Edit difference data

- - - -

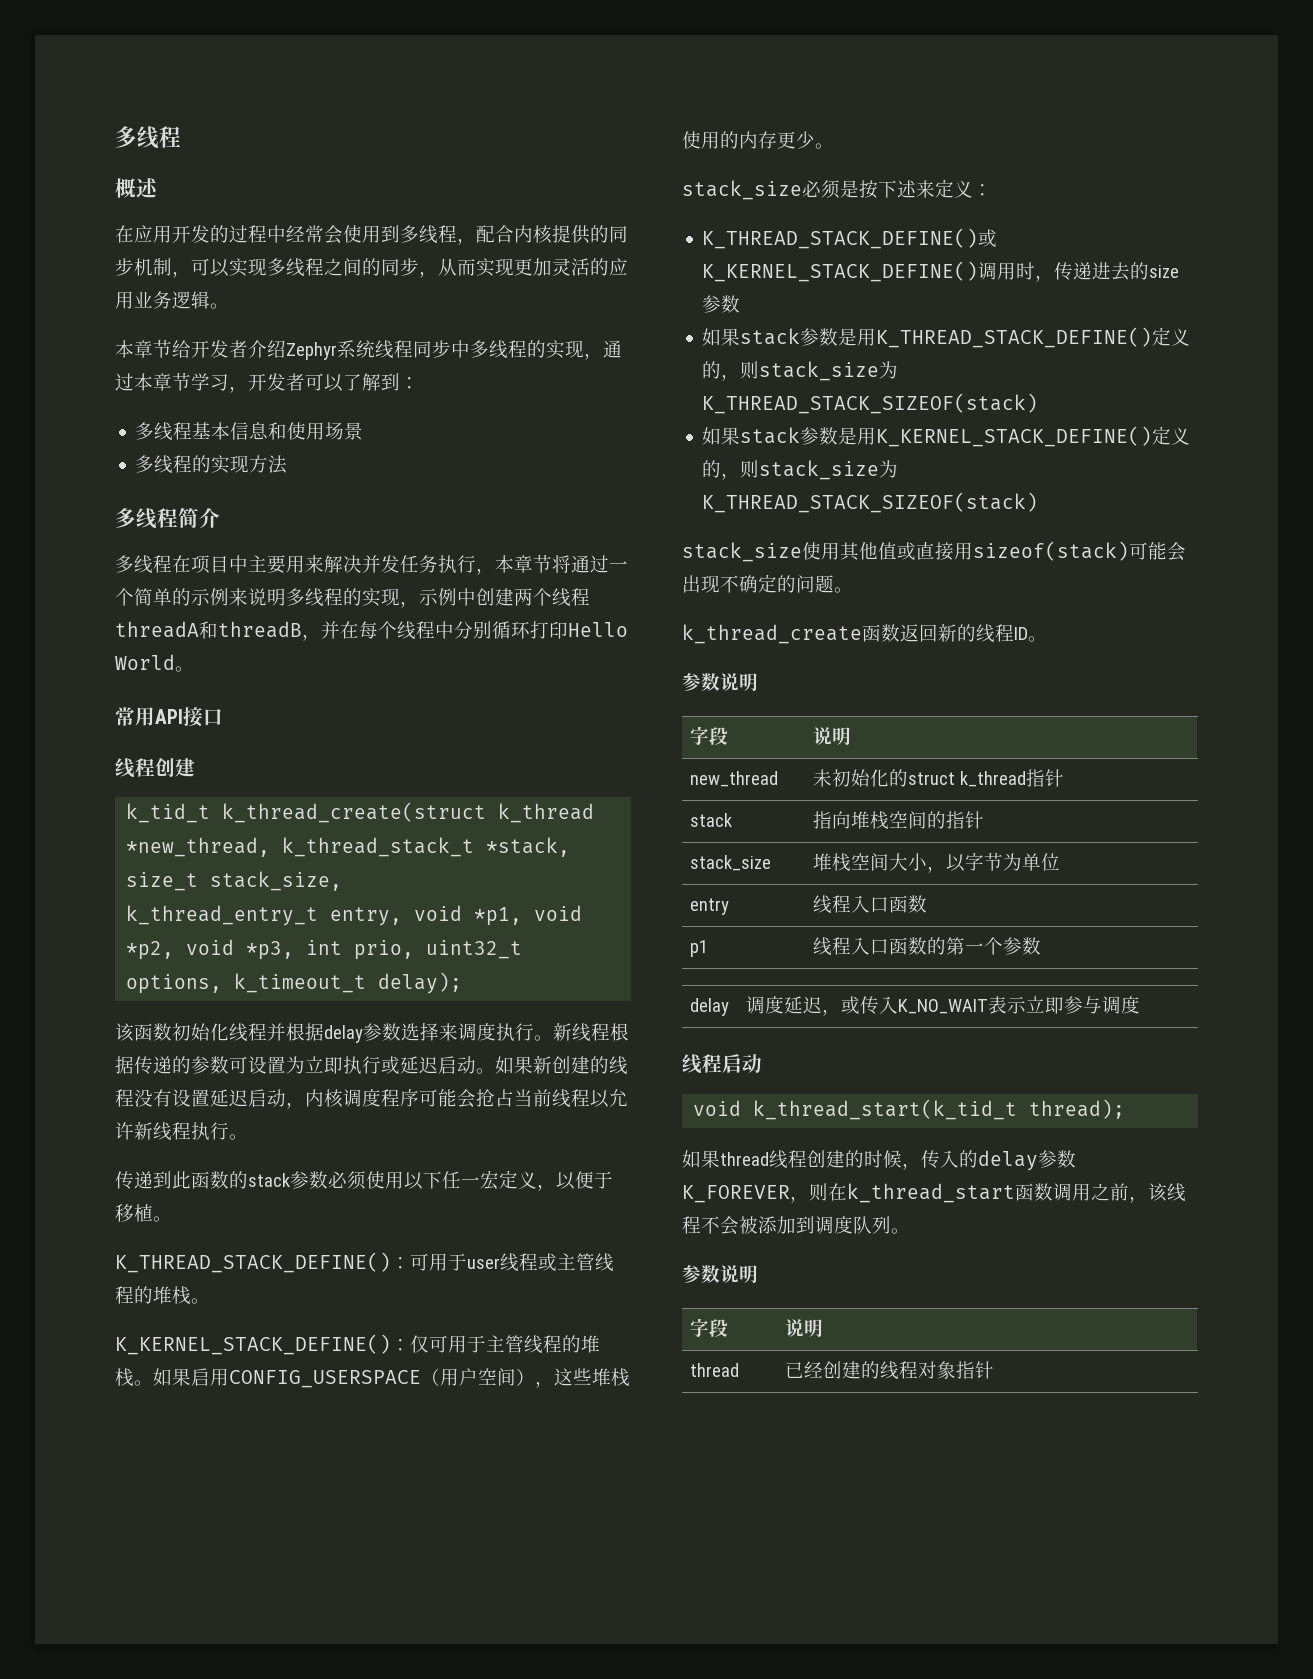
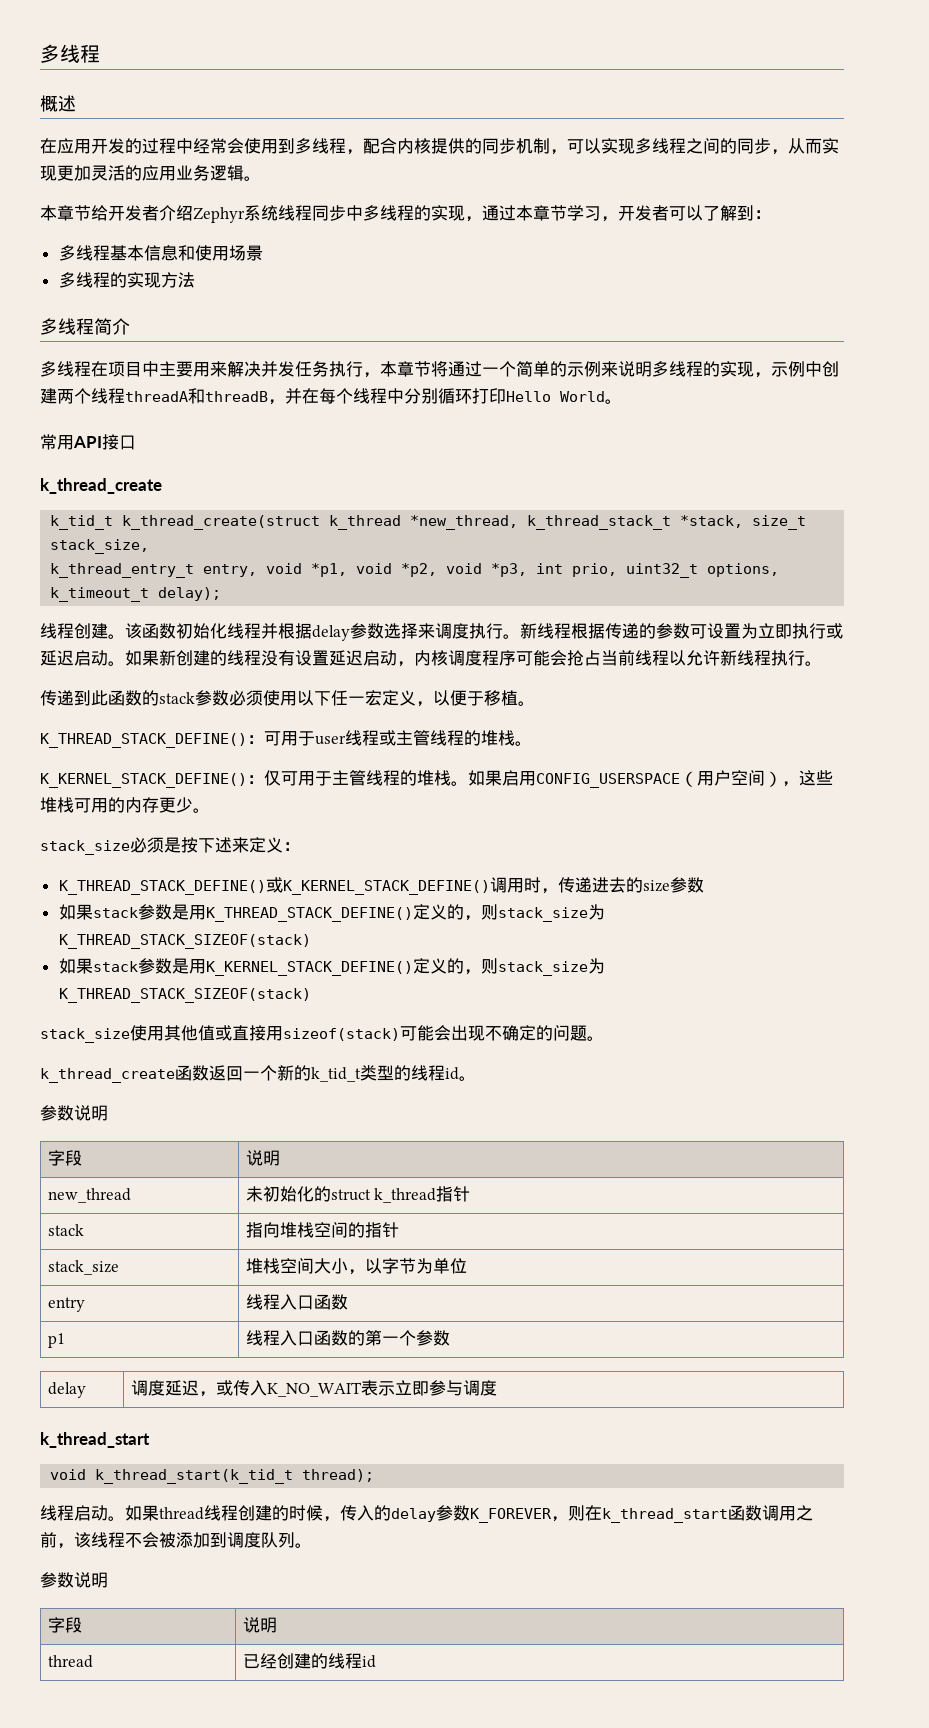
  常用API接口
- 线程创建
+ k_thread_create
+ 线程创建。
- 如果启用CONFIG_USERSPACE（用户空间），这些堆栈使用的内存更少。
+ 如果启用CONFIG_USERSPACE（用户空间），这些堆栈可用的内存更少。
- k_thread_create函数返回新的线程ID。
+ k_thread_create函数返回一个新的k_tid_t类型的线程id。
  delay | 调度延迟，或传入K_NO_WAIT表示立即参与调度
- 线程启动
+ k_thread_start
+ 线程启动。
- thread | 已经创建的线程对象指针
+ thread | 已经创建的线程id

- - - -

● PROBLEM DESCRIPTION
Go through the entries above and print each one exactly, minus the pictures.

● EXERCISE RESULT
  常用API接口
- 线程创建
+ k_thread_create
+ 线程创建。
- 如果启用CONFIG_USERSPACE（用户空间），这些堆栈使用的内存更少。
+ 如果启用CONFIG_USERSPACE（用户空间），这些堆栈可用的内存更少。
- k_thread_create函数返回新的线程ID。
+ k_thread_create函数返回一个新的k_tid_t类型的线程id。
  delay | 调度延迟，或传入K_NO_WAIT表示立即参与调度
- 线程启动
+ k_thread_start
+ 线程启动。
- thread | 已经创建的线程对象指针
+ thread | 已经创建的线程id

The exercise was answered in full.